- It's now 1940, and Nel visits Sula after hearing that she is very ill. It's been three years since Nel has seen her friend, and we learn that Nel has had to work as a cleaning lady and chambermaid after Jude leaves in order to take care of her kids.
- Other people in the Bottom think that Sula's sickness is "retribution" (1940.6) for all the horrible things she's done, but Nel goes to visit her out of a sense of "virtue" (1940.6).
- When Nel gets to Sula's house, she asks if there is anything she needs, and Sula tells her that she has a prescription for pain medicine that she needs filled.
- When Nel starts to ask Sula for money to pay for the medicine, "Something in [Sula's] eye right there in the corner stopped her from completing her question" (1940.13). She realizes that Sula probably doesn't have the money to pay, or simply doesn't want to, but she heads to the drugstore anyway.
- While she's gone, Sula starts to wonder why Nel has come. She's not sure if she's there because she wants to be friends again or to simply "gloat" (1940.14) at the fact that Sula is ill.
- Once Nel returns with the medicine, she tries to engage Sula in some polite small talk, but Sula wants none of this.
- So the two start to have an honest conversation about their lives and all that's happened between them. Nel tells Sula that, as a Black woman, she "can't be walking around all independent-like, doing whatever [she] like[s], taking what [she] want[s], leaving what [she] don't" (1940.39).
- But Sula disagrees. She doesn't think she needs a husband or kids, and she doesn't see the point in trying to "keep" a man. Talk eventually turns to Sula's affair with Jude, and Nel finally gets to ask Sula for an explanation. The one she gets doesn't make her feel any better.
- Sula says, "Well, there was this space in front if me, behind me, in my head. Some space. And Jude filled it up. That's all. He just filled up the space" (1940.67).
- Nel can't believe what she hears: that Sula stole her husband when she didn't even love him. She struggles to understand how Sula could do such a thing when Nel had always been so "good" to her (1940.70), but Sula tells her that that doesn't mean anything.
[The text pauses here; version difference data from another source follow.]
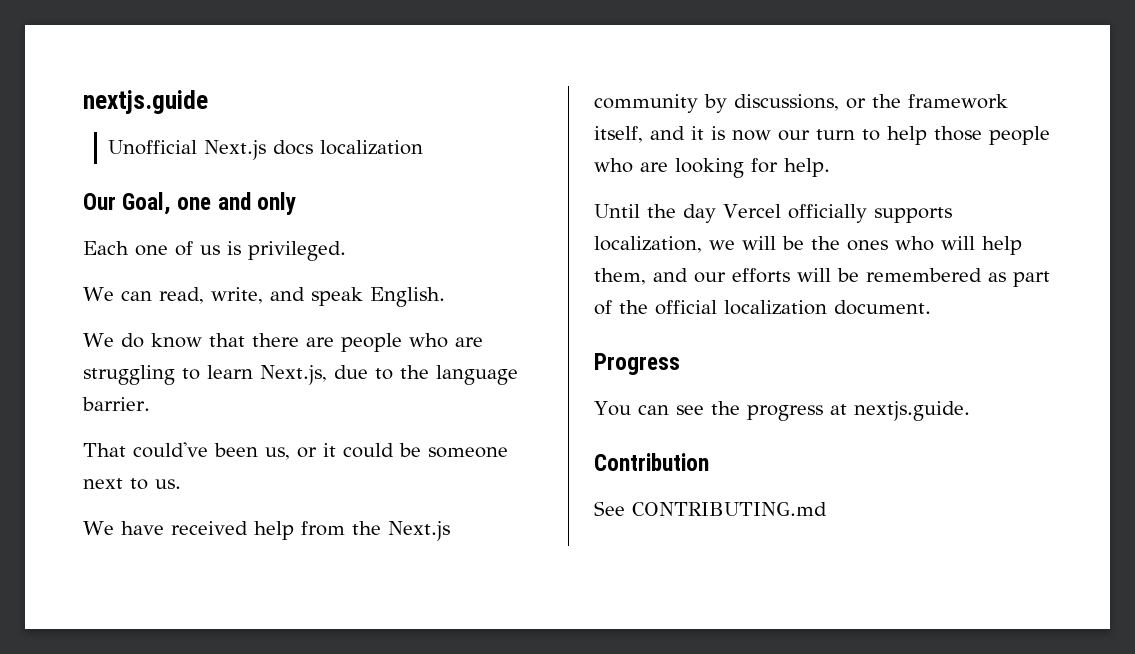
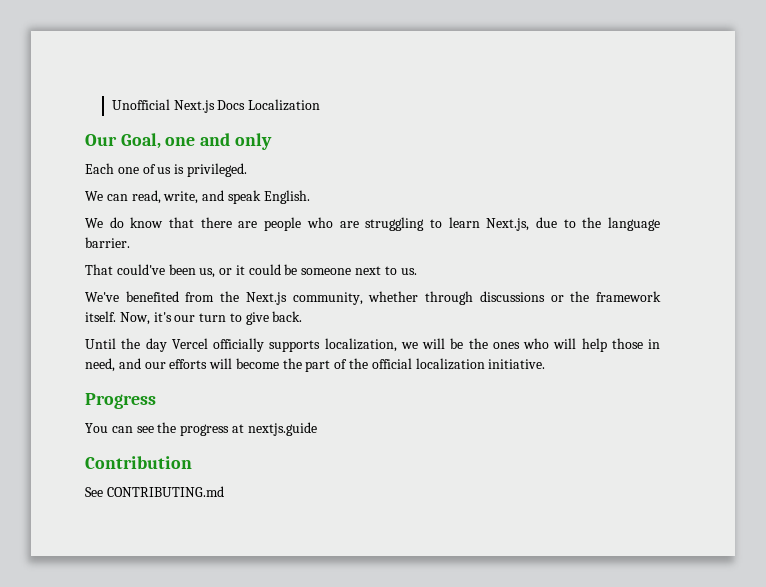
- nextjs.guide
- Unofficial Next.js docs localization
+ Unofficial Next.js Docs Localization
- We have received help from the Next.js community by discussions, or the framework itself, and it is now our turn to help those people who are looking for help.
+ We've benefited from the Next.js community, whether through discussions or the framework itself. Now, it's our turn to give back.
- Until the day Vercel officially supports localization, we will be the ones who will help them, and our efforts will be remembered as part of the official localization document.
+ Until the day Vercel officially supports localization, we will be the ones who will help those in need, and our efforts will become the part of the official localization initiative.
- You can see the progress at nextjs.guide.
+ You can see the progress at nextjs.guide

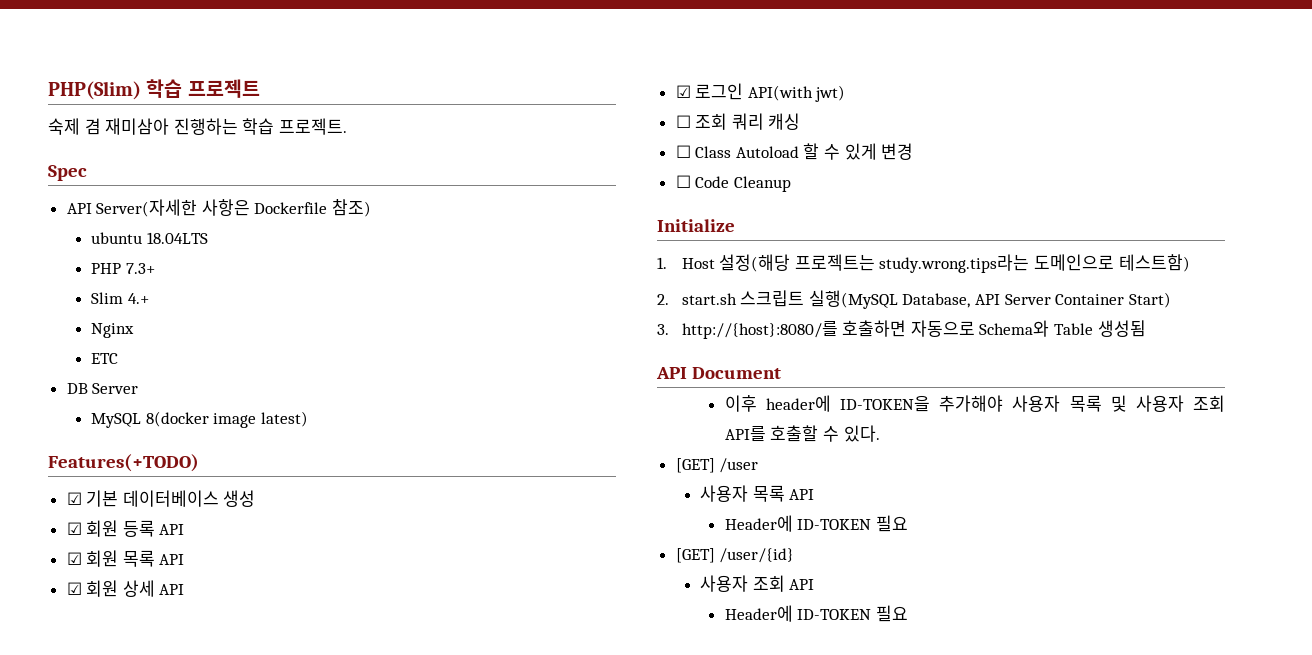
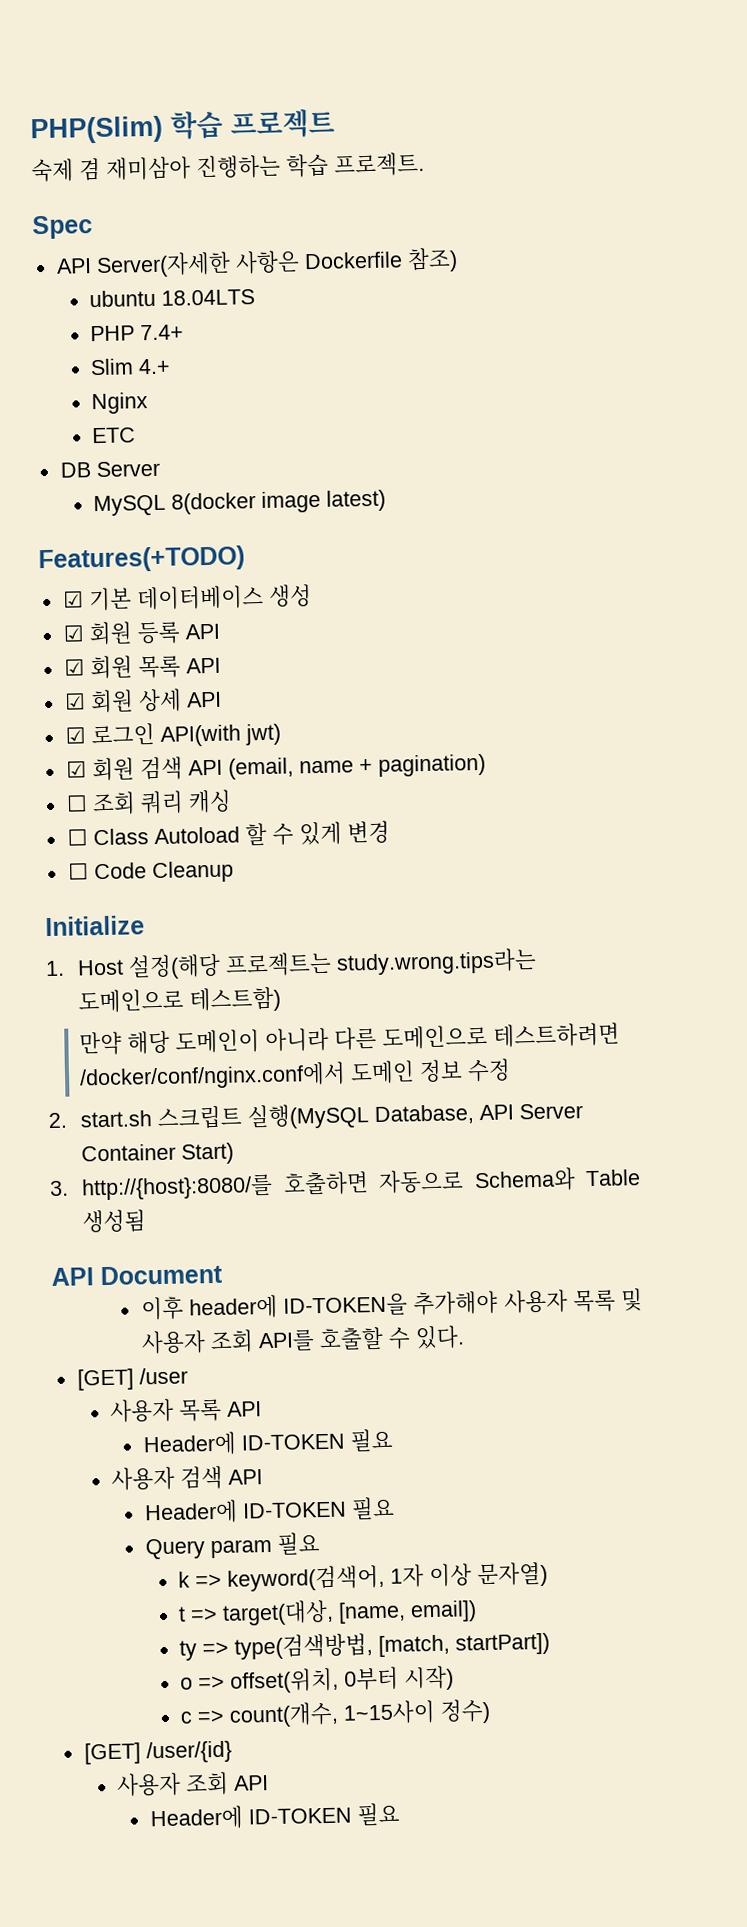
- PHP 7.3+
+ PHP 7.4+
+ ☑ 회원 검색 API (email, name + pagination)
+ 만약 해당 도메인이 아니라 다른 도메인으로 테스트하려면 /docker/conf/nginx.conf에서 도메인 정보 수정
+ 사용자 검색 API
+ Header에 ID-TOKEN 필요
+ Query param 필요
+ k => keyword(검색어, 1자 이상 문자열)
+ t => target(대상, [name, email])
+ ty => type(검색방법, [match, startPart])
+ o => offset(위치, 0부터 시작)
+ c => count(개수, 1~15사이 정수)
Being good is "risky" she tells her, because "you don't get nothing for it" (1940.71).
- The two keep going back and forth, Nel getting more and more upset with Sula's complete unwillingness to accept any responsibility, until Nel finally decides to leave and tells Sula that she won't be visiting her again.
- Sula thinks about the fact that Nel seems to have forgotten that they "were [once] two throats and one eye" (1940.87).
- After falling asleep, Sula has a dream about the Clabber Girl baking powder lady (baking powder is one of the gifts Ajax brought her. In the dream she tries to get close to the lady, but she always "disintegrated into white dust" (1940.91) that overtakes Sula, causing her to wake up "gagging and overwhelmed with the smell of smoke" (1940.91).
- Sula's pain becomes unbearable, but she can't yell for help. She lies in bed in what was once Eva's room and looks at the window Eva threw herself out of in order to save Hannah all those years ago. Suddenly, Sula realizes that she's no longer breathing, that "her heart had stopped completely" (1940.93).
- She realizes she is dead, and she can't wait to tell Nell that "it didn't even hurt" (1940.94). Her final thought is of the friend she has lost.